Lynn has failed to even address this claim, much less point to any evidence that supports a finding that Hix and/or Specchio/RMC had the specific intent to injure him. Accordingly, summary judgment is GRANTED on this claim (Count seven).
f. Conversion as to Hix and Specchio/RMC (Count eleven)
In the complaint, Lynn asserts that Hix is liable for conversion because he received Lynn's $12,500 into his trust account and then subsequently paid the $12,500 to the seller's trust account as earnest money. Lynn asserts that this money was ultimately credited to RMC/Specchio at closing and thus both Hix and Specchio/RMC are liable for conversion. Defendants argue that Lynn did not have legal title to the escrowed money because it was forfeited when the Lynn's purchase contract did not close. Based on this argument, Defendants request summary judgment on the conversion claim. Lynn has not addressed this issue in his response.

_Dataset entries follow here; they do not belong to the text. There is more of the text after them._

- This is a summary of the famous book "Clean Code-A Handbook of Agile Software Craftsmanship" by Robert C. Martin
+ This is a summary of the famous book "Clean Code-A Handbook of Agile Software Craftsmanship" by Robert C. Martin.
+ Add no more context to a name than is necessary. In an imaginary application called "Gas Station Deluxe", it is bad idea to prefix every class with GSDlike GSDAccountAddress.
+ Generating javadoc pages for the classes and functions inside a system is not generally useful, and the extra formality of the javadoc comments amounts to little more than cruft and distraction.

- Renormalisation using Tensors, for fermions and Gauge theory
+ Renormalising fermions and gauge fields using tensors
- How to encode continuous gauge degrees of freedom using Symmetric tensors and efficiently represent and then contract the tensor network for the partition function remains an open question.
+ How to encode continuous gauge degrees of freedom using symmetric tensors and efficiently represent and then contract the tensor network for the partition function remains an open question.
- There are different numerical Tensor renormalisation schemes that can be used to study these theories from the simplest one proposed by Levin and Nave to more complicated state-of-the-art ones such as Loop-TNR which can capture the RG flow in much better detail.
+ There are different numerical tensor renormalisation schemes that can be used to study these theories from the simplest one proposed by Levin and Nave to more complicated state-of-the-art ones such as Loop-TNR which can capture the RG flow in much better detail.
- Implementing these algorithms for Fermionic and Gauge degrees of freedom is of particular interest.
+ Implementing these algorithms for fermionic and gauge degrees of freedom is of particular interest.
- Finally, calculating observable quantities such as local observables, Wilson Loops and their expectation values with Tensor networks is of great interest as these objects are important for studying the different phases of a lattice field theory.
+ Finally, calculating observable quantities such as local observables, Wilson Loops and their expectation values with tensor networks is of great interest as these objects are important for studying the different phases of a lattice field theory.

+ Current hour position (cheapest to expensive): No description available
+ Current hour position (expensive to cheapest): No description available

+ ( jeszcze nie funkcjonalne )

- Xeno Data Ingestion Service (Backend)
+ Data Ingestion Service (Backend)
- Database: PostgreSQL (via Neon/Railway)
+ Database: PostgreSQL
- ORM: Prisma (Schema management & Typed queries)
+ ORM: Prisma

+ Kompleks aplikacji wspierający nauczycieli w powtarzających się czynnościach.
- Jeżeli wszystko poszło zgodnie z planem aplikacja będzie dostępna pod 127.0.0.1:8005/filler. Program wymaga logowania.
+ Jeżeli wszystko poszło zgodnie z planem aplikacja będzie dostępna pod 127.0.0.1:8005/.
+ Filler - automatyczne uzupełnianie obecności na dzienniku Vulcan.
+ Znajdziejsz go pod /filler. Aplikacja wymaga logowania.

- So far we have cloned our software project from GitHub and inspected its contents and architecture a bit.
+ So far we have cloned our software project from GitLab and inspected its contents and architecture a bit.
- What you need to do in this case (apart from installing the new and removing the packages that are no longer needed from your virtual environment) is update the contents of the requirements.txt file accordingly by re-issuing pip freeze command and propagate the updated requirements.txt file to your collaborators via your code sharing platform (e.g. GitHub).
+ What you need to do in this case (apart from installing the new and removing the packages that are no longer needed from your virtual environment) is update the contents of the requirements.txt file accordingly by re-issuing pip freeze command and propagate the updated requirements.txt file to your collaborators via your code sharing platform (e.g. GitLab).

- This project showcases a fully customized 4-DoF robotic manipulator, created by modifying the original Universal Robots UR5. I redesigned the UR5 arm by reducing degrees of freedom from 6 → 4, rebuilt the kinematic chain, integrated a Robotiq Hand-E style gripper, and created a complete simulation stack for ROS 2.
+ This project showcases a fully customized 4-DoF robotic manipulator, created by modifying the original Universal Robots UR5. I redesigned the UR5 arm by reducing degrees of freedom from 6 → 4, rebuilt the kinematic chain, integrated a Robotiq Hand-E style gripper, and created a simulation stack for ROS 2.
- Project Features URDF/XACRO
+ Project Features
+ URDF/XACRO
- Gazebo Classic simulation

In Alabama, to establish conversion, "one must present proof of a wrongful taking, an illegal assumption of ownership, an illegal use or misuse of another's property, or a wrongful detention or interference with another's property." See, e.g., SouthTrust Bank v. Donely, 925 So.2d 934, 939 (Ala. 2005). A plaintiff must also demonstrate that he had legal title to the property claimed to have been converted at the time of conversion. See, e.g.,Roberson v. Ammons, 477 So.2d 957, 962 (Ala. 1985). Money may be subject to a conversion claim where there is an obligation to keep that money intact or to deliver it. See, e.g., Donely, 925 So.2d at 939. Generally, an action for conversion of money will not lie unless the money is specific and capable of identification. Greene County Bd. of Education v. Bailey, 586 So.2d 893, 898 (Ala. 1991). "In other words, an action alleging conversion of money lies only where there is an obligation to deliver the specific pieces of the money in question or money that has been specifically sequestered, rather than a mere obligation to deliver a certain sum." Donely, 925 So.2d at 940 (citations omitted). "[W]hen funds are segregated into a separate account, such as an escrow account, those funds may be the subject of a conversion." Willingham v. United Ins. Co. of Am., 628 So.2d 328, 333 (Ala. 1993) (citations omitted).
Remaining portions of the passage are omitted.